===== DATA PROVIDED

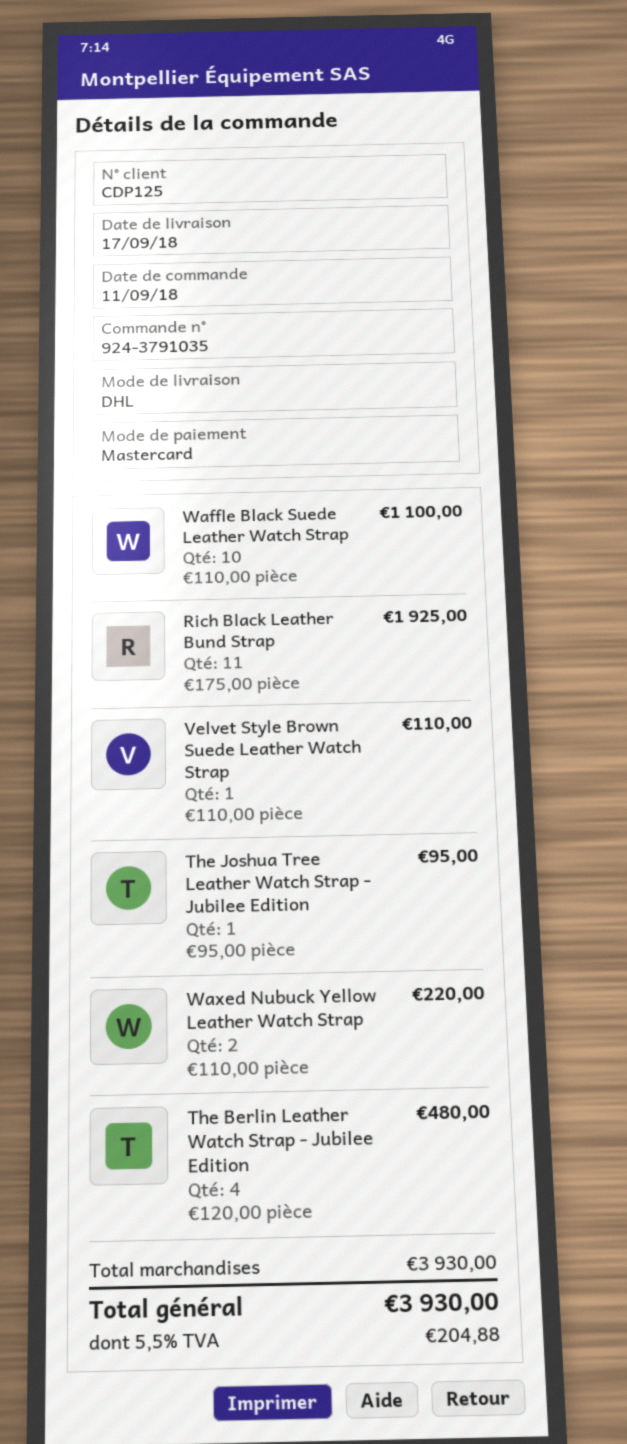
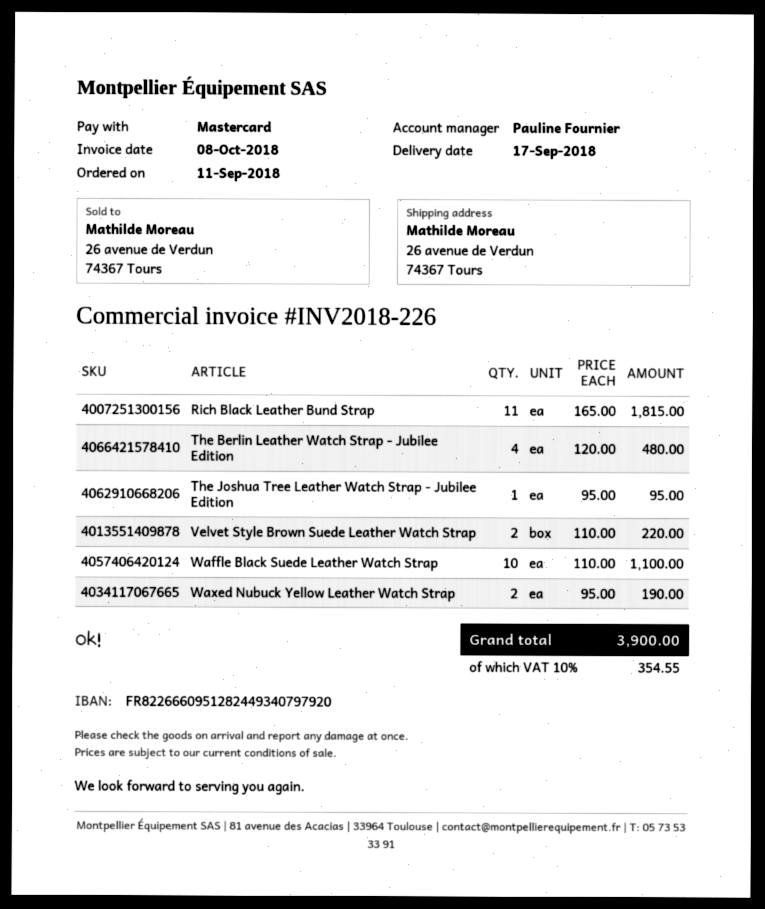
Rich Black Leather Bund Strap: 11 x 175.00 = 1925.00 -> 11 x 165.00 = 1815.00
Velvet Style Brown Suede Leather Watch Strap: 1 x 110.00 = 110.00 -> 2 x 110.00 = 220.00
Waxed Nubuck Yellow Leather Watch Strap: 2 x 110.00 = 220.00 -> 2 x 95.00 = 190.00
tax: 5.5% = 204.88 -> 10% = 354.55
total: 3930.00 -> 3900.00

==========

# WHAT YOU HAVE TO DO:
Count the lines of the listing above that include the word "Leather" and state the total with nothing else.

# ANSWER TO THIS PROBLEM:
3